Step two: Empty the vial containing lube that looks and feels like semen over him.
Step three: Take a picture of my cock in my hand as if I just came on him.
Step four: Blast it all over the internet with his face on full display.
Step five: Retreat to my public persona, knowing I’m the one who brought his ruin.
Might punch and kick him a few times after, just to release this aggression that’s been bubbling in my veins lately.
I pull on the hem of his shirt with a finger, not wanting to touch his skin. Preferably at all. Begrudgingly, once or twice for necessity.

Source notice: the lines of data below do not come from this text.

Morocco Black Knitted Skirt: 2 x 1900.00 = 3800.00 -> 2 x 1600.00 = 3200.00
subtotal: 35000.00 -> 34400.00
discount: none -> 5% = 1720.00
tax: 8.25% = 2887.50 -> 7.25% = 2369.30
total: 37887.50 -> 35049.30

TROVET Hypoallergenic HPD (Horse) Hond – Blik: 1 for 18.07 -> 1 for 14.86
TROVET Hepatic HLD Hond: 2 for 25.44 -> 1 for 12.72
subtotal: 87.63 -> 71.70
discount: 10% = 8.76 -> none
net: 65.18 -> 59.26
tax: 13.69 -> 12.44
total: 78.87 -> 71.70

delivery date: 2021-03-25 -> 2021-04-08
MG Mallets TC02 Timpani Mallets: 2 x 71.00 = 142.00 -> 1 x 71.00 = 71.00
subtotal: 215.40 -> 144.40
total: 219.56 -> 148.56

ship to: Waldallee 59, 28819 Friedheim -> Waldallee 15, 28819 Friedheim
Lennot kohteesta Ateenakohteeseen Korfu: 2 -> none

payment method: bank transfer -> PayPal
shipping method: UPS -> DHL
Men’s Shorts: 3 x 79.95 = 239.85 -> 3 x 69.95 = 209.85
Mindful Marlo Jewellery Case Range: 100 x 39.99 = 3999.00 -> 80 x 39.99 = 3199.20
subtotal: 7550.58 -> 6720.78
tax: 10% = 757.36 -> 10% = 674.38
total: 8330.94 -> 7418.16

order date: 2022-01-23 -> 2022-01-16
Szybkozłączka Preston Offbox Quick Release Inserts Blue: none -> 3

The sharp knife cuts through the fabric and I pause as the two pieces of the torn shirt fall to either side of him, revealing a muscular chest, an eight-pack, and a very wrong tattoo.
Due to all the fighting he participates in, I’ve often seen Yulian half naked. While his back is tattooed with all sorts of shit, he only has one small tattoo on his chest—a scripture in Russian.
That’s not what I see right now.
The guy lying in front of me, his chest exposed, has a massive 3D black snake coiling across his abs, its scales rising and twisting like they’re alive, winding down to his side with menacing grace. Its mouth is open, fangs bared, inches from his heart like it's ready to sink in and tear into him.
I take a step back.
Unless Yulian got a new tattoo in the last forty-eight hours, this isn’t him.
My mind races. How?
I clearly heard his voice when I slipped him the drug, and I kept my eyes on him from then on.
Except for when he went up the stairs first.
Fuck.
If this is a trap, I’m not waiting around to find out. My legs carry me toward the door in quick, silent steps.
The moment I grab the knob, a metal barrel is placed against my temple, and a gun clicks.
A deep, unfamiliar voice whispers in my ear, “It’s bad form to get a man excited and then leave. How about we fix that?”